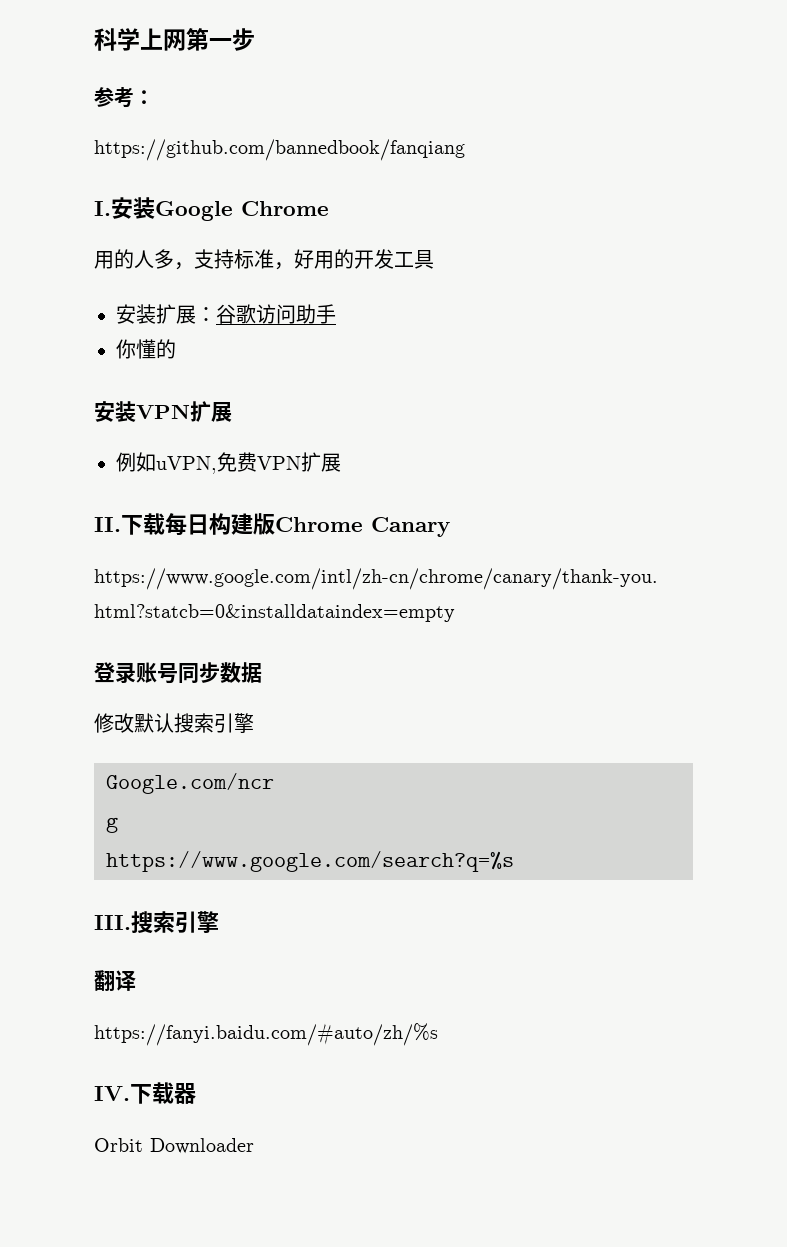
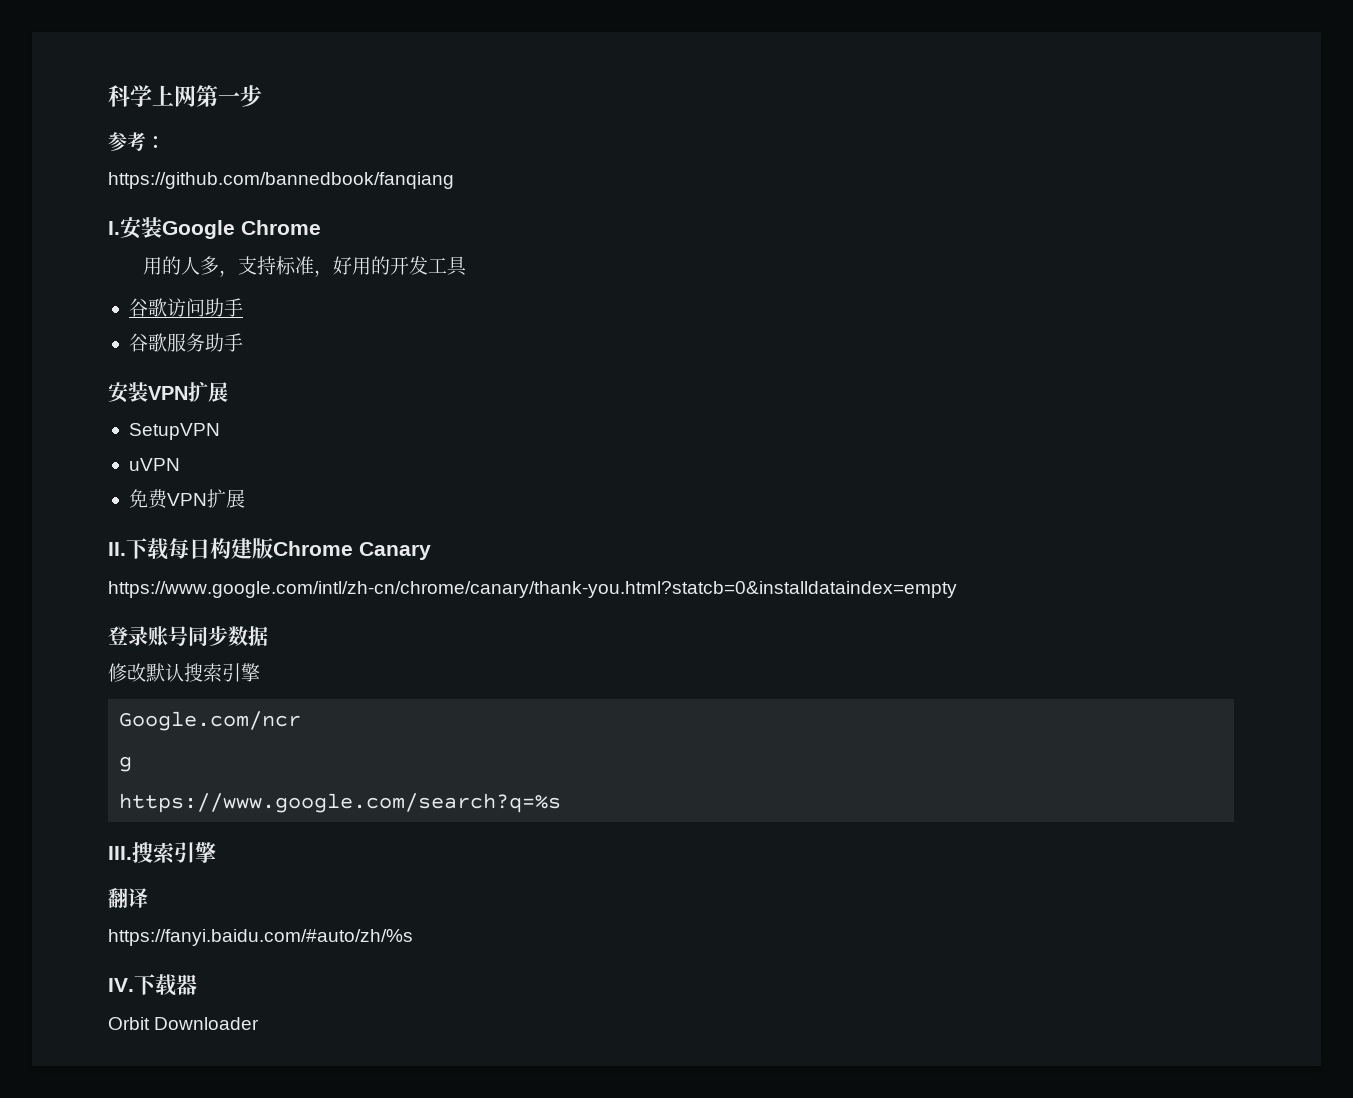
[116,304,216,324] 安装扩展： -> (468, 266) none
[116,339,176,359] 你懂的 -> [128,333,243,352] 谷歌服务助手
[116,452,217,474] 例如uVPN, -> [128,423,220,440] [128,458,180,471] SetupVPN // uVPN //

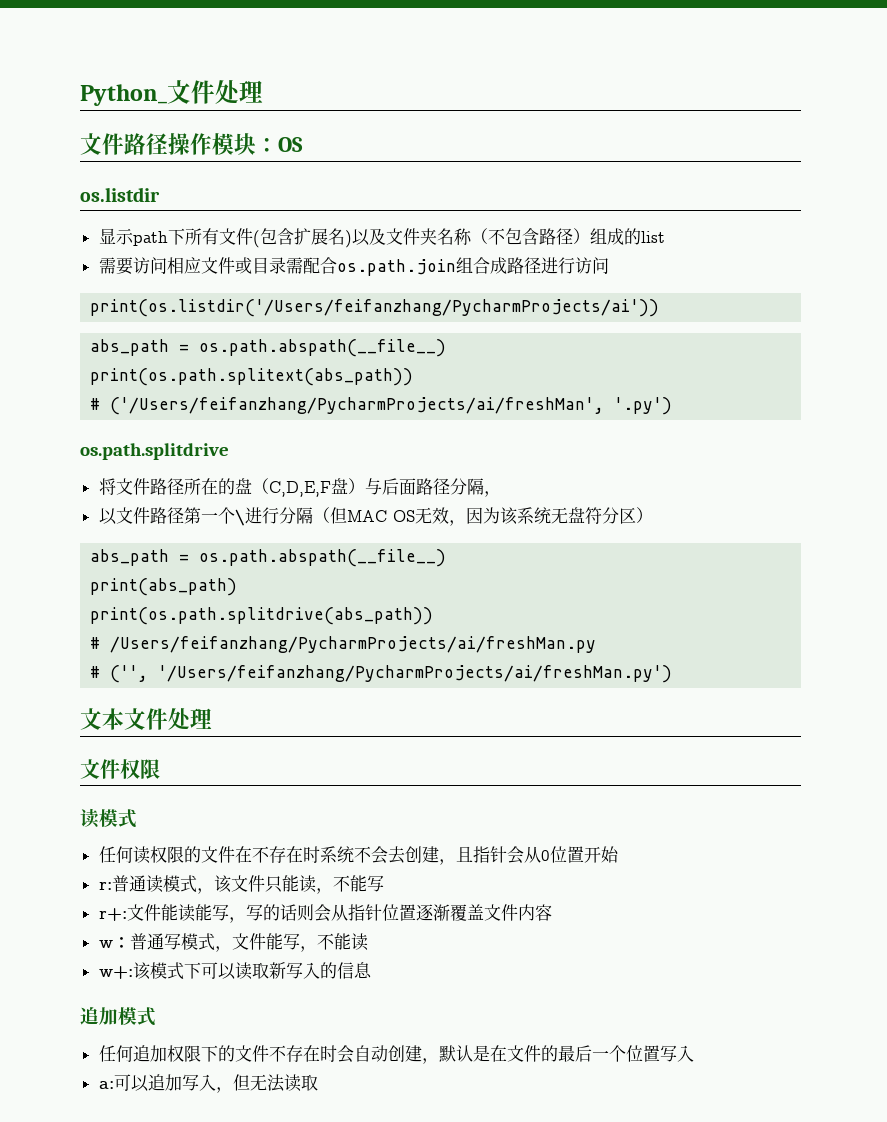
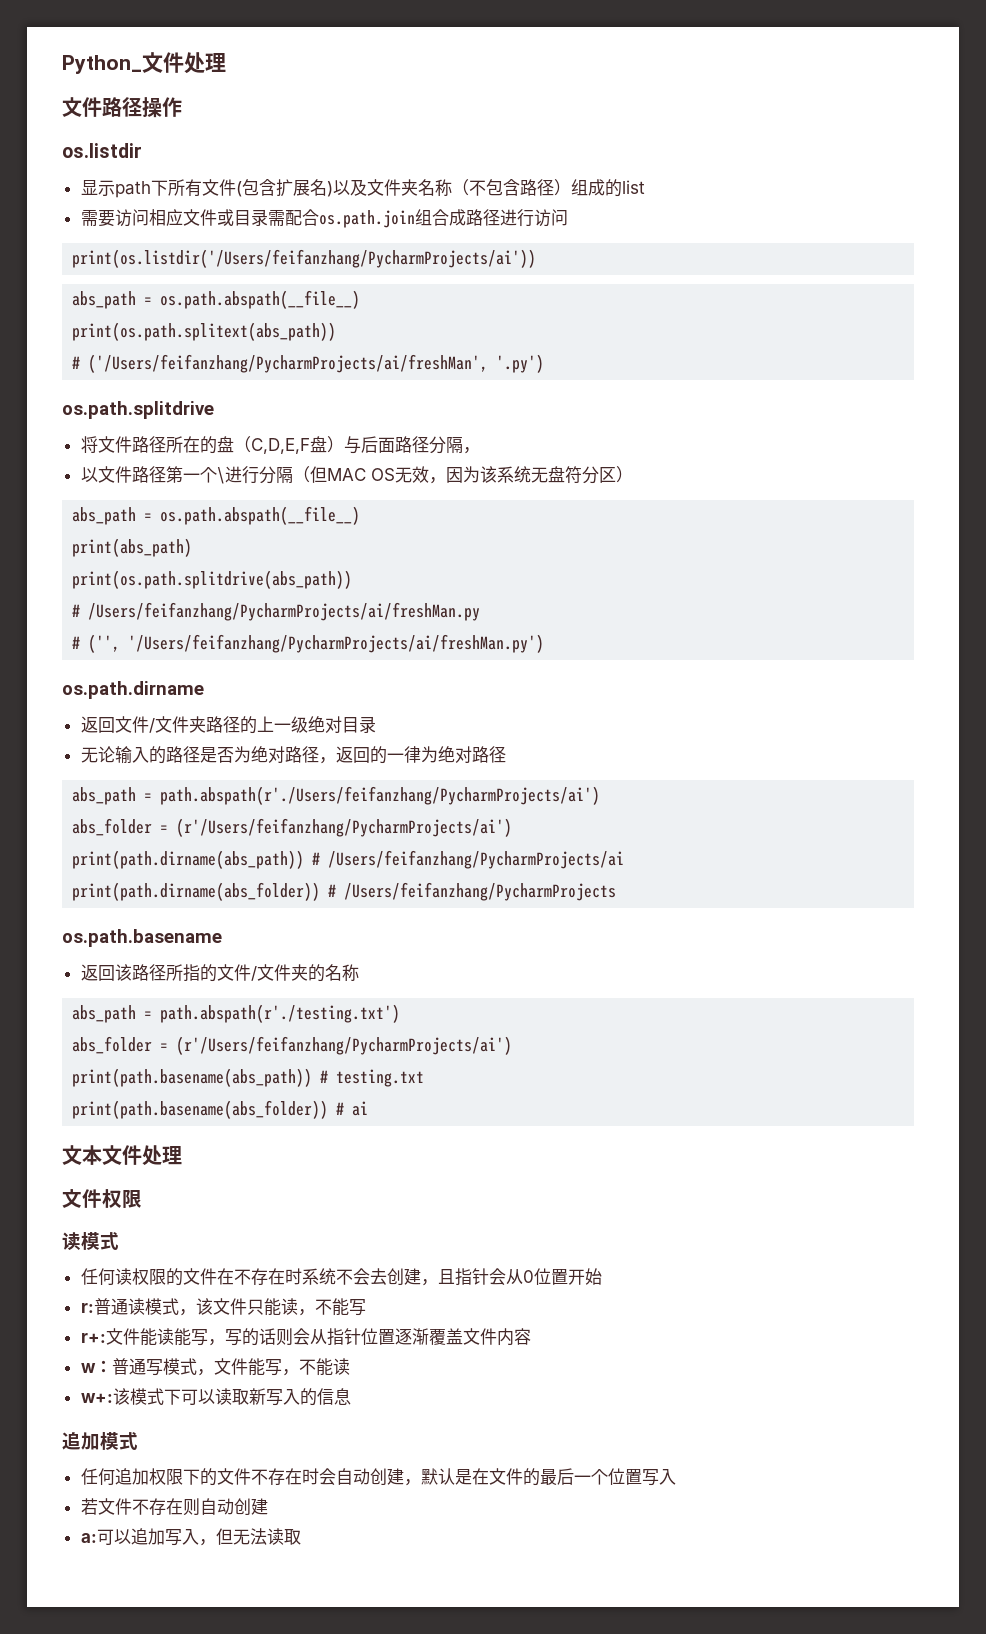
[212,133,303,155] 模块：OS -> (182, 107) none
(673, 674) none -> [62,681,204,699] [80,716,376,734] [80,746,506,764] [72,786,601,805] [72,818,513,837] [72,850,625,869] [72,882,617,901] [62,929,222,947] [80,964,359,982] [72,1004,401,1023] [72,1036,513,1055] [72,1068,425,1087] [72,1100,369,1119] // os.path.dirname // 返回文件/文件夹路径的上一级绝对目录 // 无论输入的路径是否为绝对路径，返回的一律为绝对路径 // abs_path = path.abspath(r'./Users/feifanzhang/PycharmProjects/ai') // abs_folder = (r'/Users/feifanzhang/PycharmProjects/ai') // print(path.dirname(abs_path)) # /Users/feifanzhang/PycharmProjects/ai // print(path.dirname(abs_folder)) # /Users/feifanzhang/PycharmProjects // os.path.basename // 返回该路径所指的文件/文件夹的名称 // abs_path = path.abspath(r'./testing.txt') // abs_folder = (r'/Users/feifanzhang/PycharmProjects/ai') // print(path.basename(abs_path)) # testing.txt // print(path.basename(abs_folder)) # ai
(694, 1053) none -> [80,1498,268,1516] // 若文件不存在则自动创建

*-*-*

• Your goal: Exactly the lines from the one holding "[116,452,217,474] 例如uVPN, ->" to the last line of the records above should be duplicated, with no pictures among them.

• Your solution:
[116,452,217,474] 例如uVPN, -> [128,423,220,440] [128,458,180,471] SetupVPN // uVPN //

[212,133,303,155] 模块：OS -> (182, 107) none
(673, 674) none -> [62,681,204,699] [80,716,376,734] [80,746,506,764] [72,786,601,805] [72,818,513,837] [72,850,625,869] [72,882,617,901] [62,929,222,947] [80,964,359,982] [72,1004,401,1023] [72,1036,513,1055] [72,1068,425,1087] [72,1100,369,1119] // os.path.dirname // 返回文件/文件夹路径的上一级绝对目录 // 无论输入的路径是否为绝对路径，返回的一律为绝对路径 // abs_path = path.abspath(r'./Users/feifanzhang/PycharmProjects/ai') // abs_folder = (r'/Users/feifanzhang/PycharmProjects/ai') // print(path.dirname(abs_path)) # /Users/feifanzhang/PycharmProjects/ai // print(path.dirname(abs_folder)) # /Users/feifanzhang/PycharmProjects // os.path.basename // 返回该路径所指的文件/文件夹的名称 // abs_path = path.abspath(r'./testing.txt') // abs_folder = (r'/Users/feifanzhang/PycharmProjects/ai') // print(path.basename(abs_path)) # testing.txt // print(path.basename(abs_folder)) # ai
(694, 1053) none -> [80,1498,268,1516] // 若文件不存在则自动创建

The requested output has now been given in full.